# Gaming and Networking



## mouacyk

Were you able to measure any decrease in latency?


----------



## Offler

Only with Wireshark which is packet analyzer software.

It went from 1ms to 0,12-0,24ms ping to router when comparing onboard nic (before tuning) and expensive intel nic (after tuning).

As i edited bit later, it helps much more on CPU/RAM level than with networking. Threads of a 3d engine which are dedicated to networking are in CPU utilization graph showing taller (higher CPU utilization) and shorter (less time required) spikes. It indicates (just indicates, does not prove) that game engine was waiting for the data to process or the whole processing took some more time.

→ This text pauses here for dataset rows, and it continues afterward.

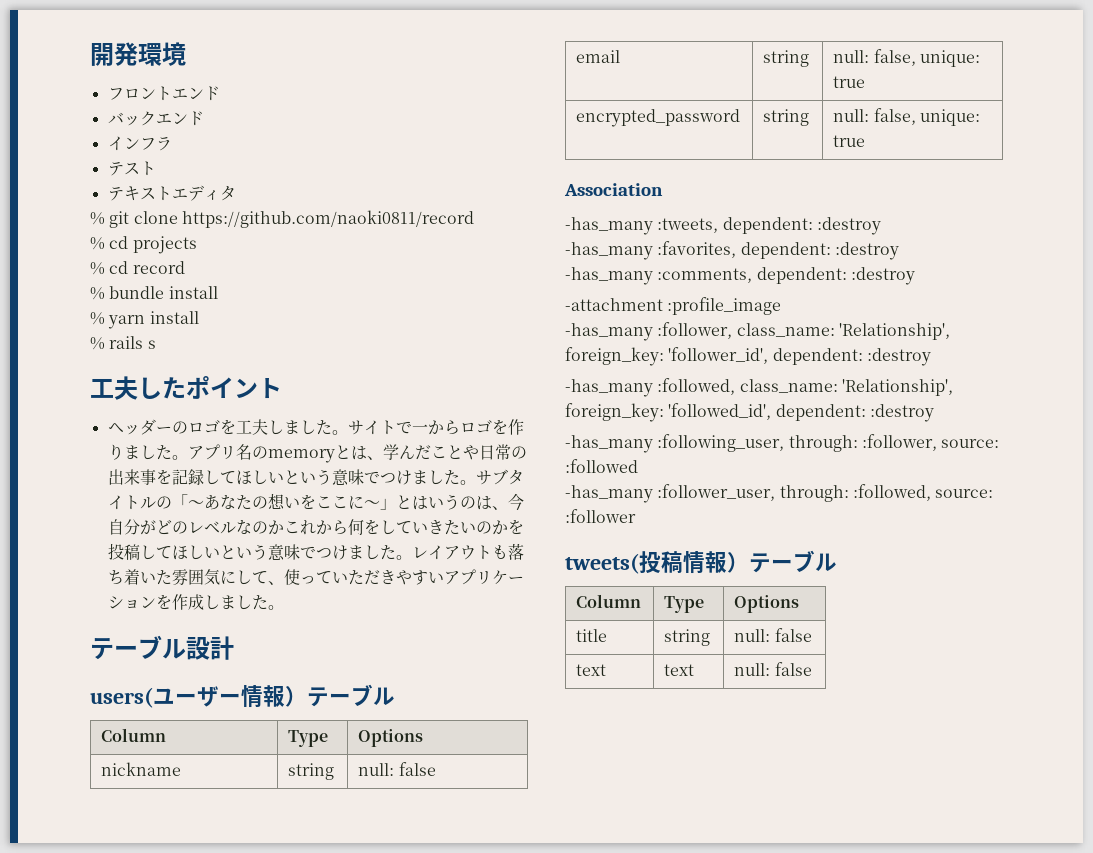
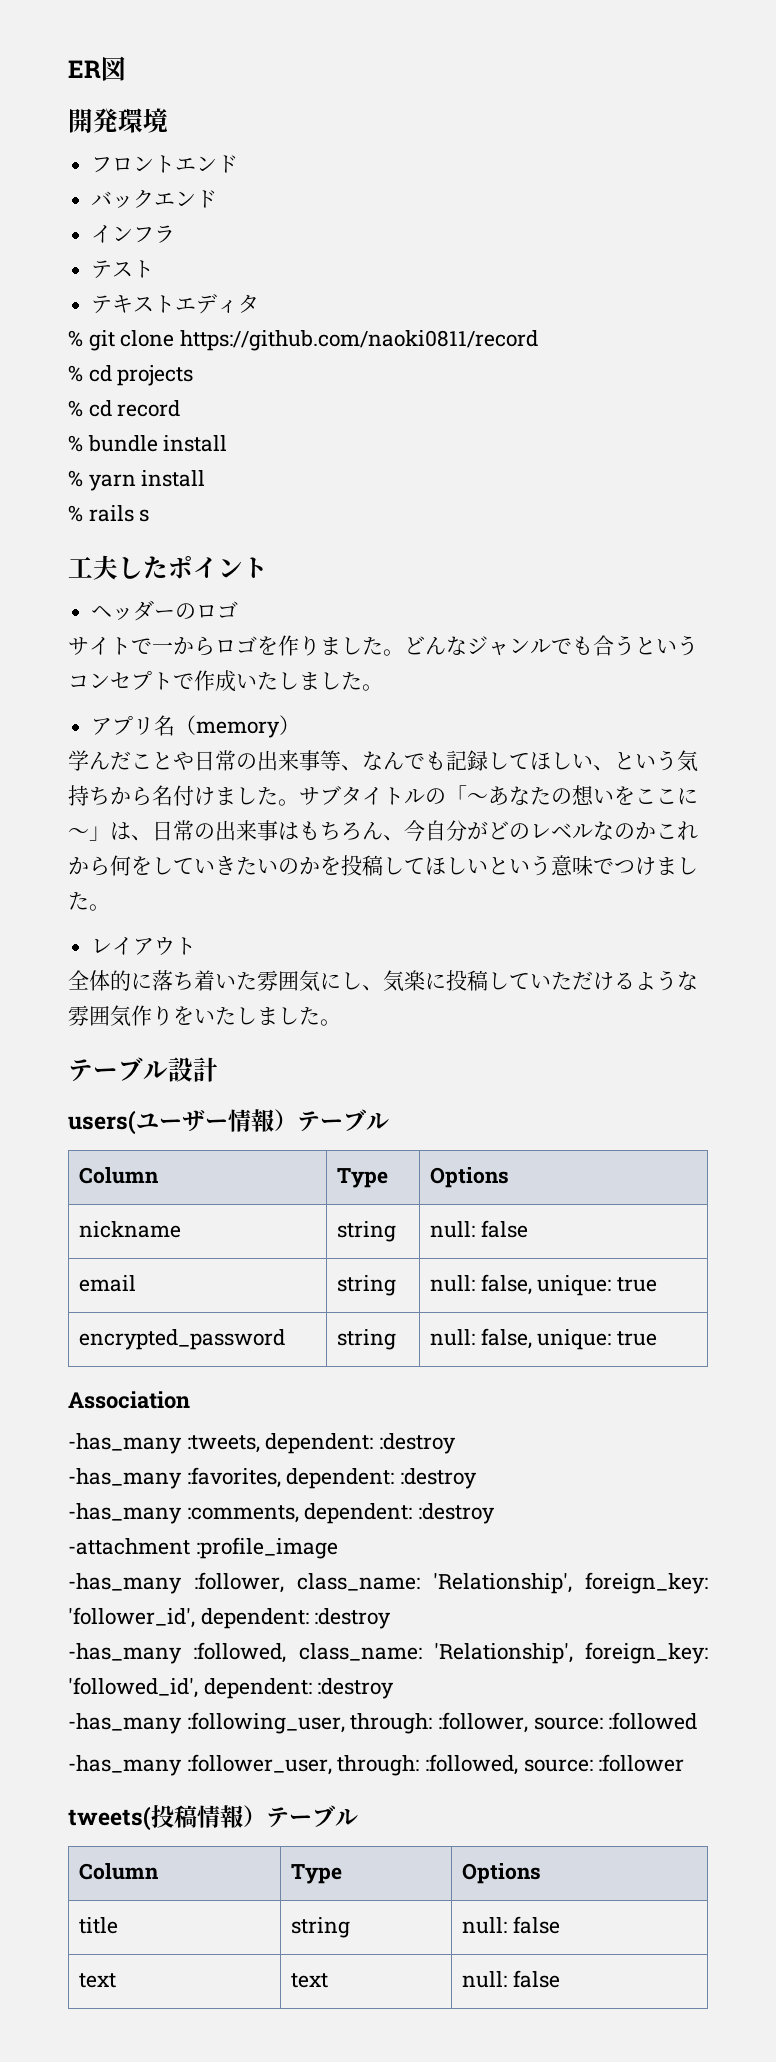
+ ER図
- ヘッダーのロゴを工夫しました。サイトで一からロゴを作りました。
+ ヘッダーのロゴ
+ サイトで一からロゴを作りました。
- アプリ名のmemoryとは、学んだことや日常の出来事を記録してほしいという意味でつけました。
+ どんなジャンルでも合うというコンセプトで作成いたしました。
+ アプリ名（memory）
+ 学んだことや日常の出来事等、なんでも記録してほしい、という気持ちから名付けました。
- サブタイトルの「〜あなたの想いをここに〜」とはいうのは、今自分がどのレベルなのかこれから何をしていきたいのかを投稿してほしいという意味でつけました。レイアウトも落ち着いた雰囲気にして、使っていただきやすいアプリケーションを作成しました。
+ サブタイトルの「〜あなたの想いをここに〜」は、日常の出来事はもちろん、今自分がどのレベルなのかこれから何をしていきたいのかを投稿してほしいという意味でつけました。
+ レイアウト
+ 全体的に落ち着いた雰囲気にし、気楽に投稿していただけるような雰囲気作りをいたしました。

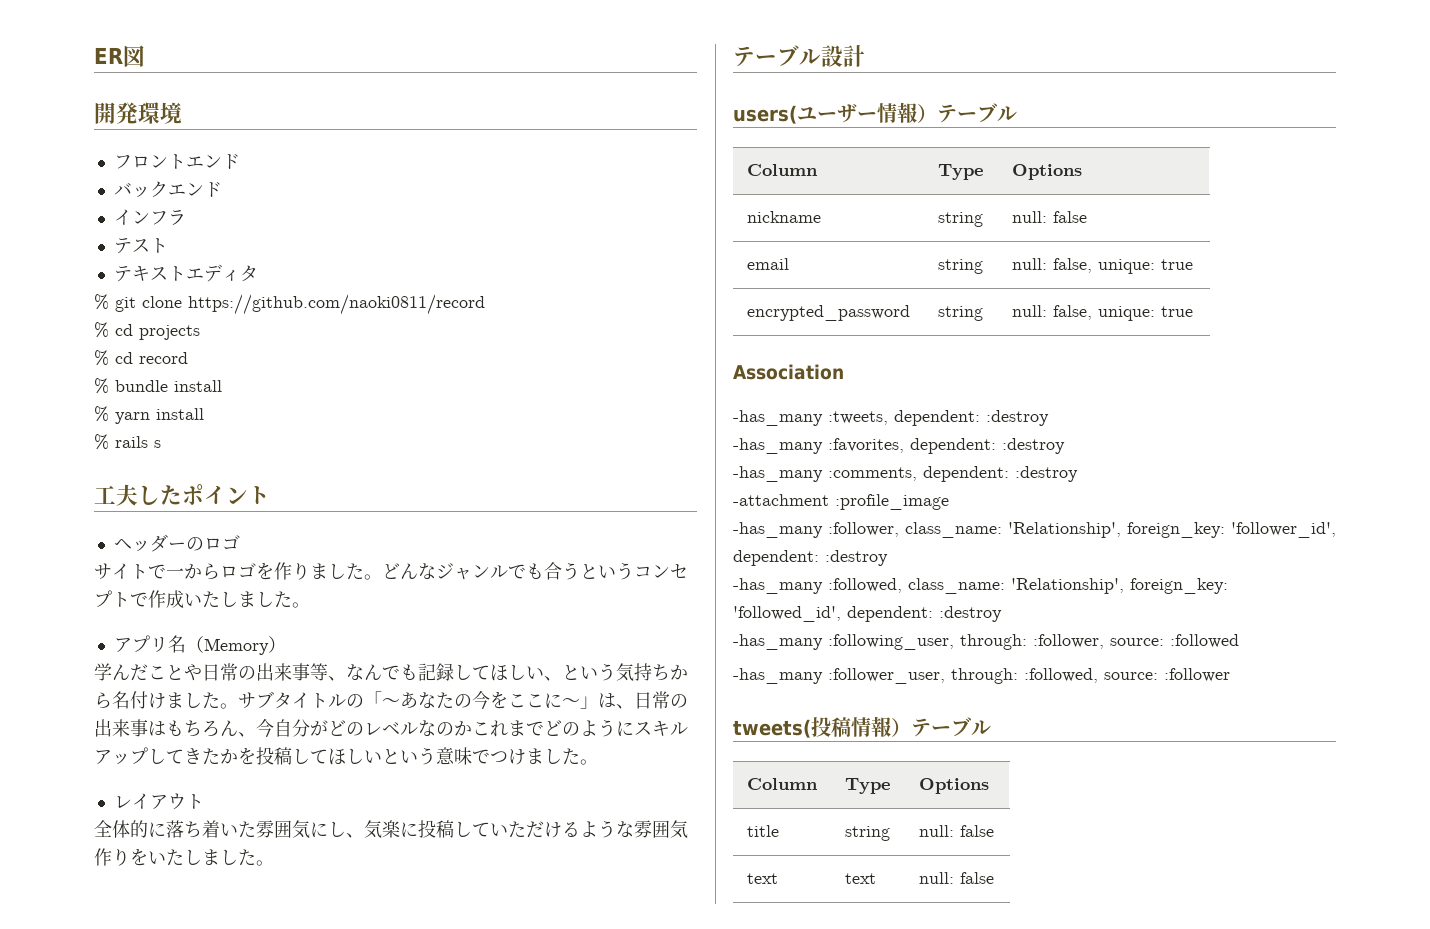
- アプリ名（memory）
+ アプリ名（Memory）
- サブタイトルの「〜あなたの想いをここに〜」は、日常の出来事はもちろん、今自分がどのレベルなのかこれから何をしていきたいのかを投稿してほしいという意味でつけました。
+ サブタイトルの「〜あなたの今をここに〜」は、日常の出来事はもちろん、今自分がどのレベルなのかこれまでどのようにスキルアップしてきたかを投稿してほしいという意味でつけました。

Therefore, benefits are measurable, but i would not say perceivable.


----------



## mouacyk

I suppose this could mean the game engine can do less interpolation as more granular network data is available. Overall, this will output more server-accurate rendering.


----------



## EniGma1987

Jumbo packets help with larger data transfers and utilizing high throughput connections, but does having it enabled actually hurt small data transfer performance? I was under the impression that the network card+switch+whatever actually processed a jumbo sized packet at once and did not require breaking it down to smaller sizes to process. So what does it matter what size the packets are if they are all processed in the same time frame? Sure it is less "efficient" when you are doing smaller transfers, but if it is processed the same then what does it really hurt?


----------



## Offler

mouacyk said:


> I suppose this could mean the game engine can do less interpolation as more granular network data is available. Overall, this will output more server-accurate rendering.


Saying yes would be misleading.

Actually it means that CPU spents less time waiting and processing the packets after arrival to local network, considering modem, router, NIC, CPU, RAM and at last game engine. However the time from server to client would be 39 060 microseconds in total, while unoptimized time was 40 000 microseconds. What it actually did changed is that after packet arrival, it does not take 1000 microseconds to process it by the engine and CPU, but just 60.

In the end, it helps mainly to FPS and CPU because engine spends less time waiting until the packets are processed. But its in level well beyond human perception.




EniGma1987 said:


> Jumbo packets help with larger data transfers and utilizing high throughput connections, but does having it enabled actually hurt small data transfer performance? I was under the impression that the network card+switch+whatever actually processed a jumbo sized packet at once and did not require breaking it down to smaller sizes to process. So what does it matter what size the packets are if they are all processed in the same time frame? Sure it is less "efficient" when you are doing smaller transfers, but if it is processed the same then what does it really hurt?


That is specific for differrent types of internet connection. I can enable Jumbo packets, and since maximum transfer unit (MTU) increases from 1500 bytes to 9000bytes, network devices will use 1/6 less of their computing power to work with packet headers (or overhead).

But because I have ADSL 2+ internet connection (quite ancient, but with decent ping), each packet is broken down from 1500 MTU to much smaller 48byte ATM packets which are transferred over DSL line and then are reassembled to a normal packet and continue on its way. Actually the connection i use does not allow 1500 MTU size, but just 1492 (officialy, but its actually even less).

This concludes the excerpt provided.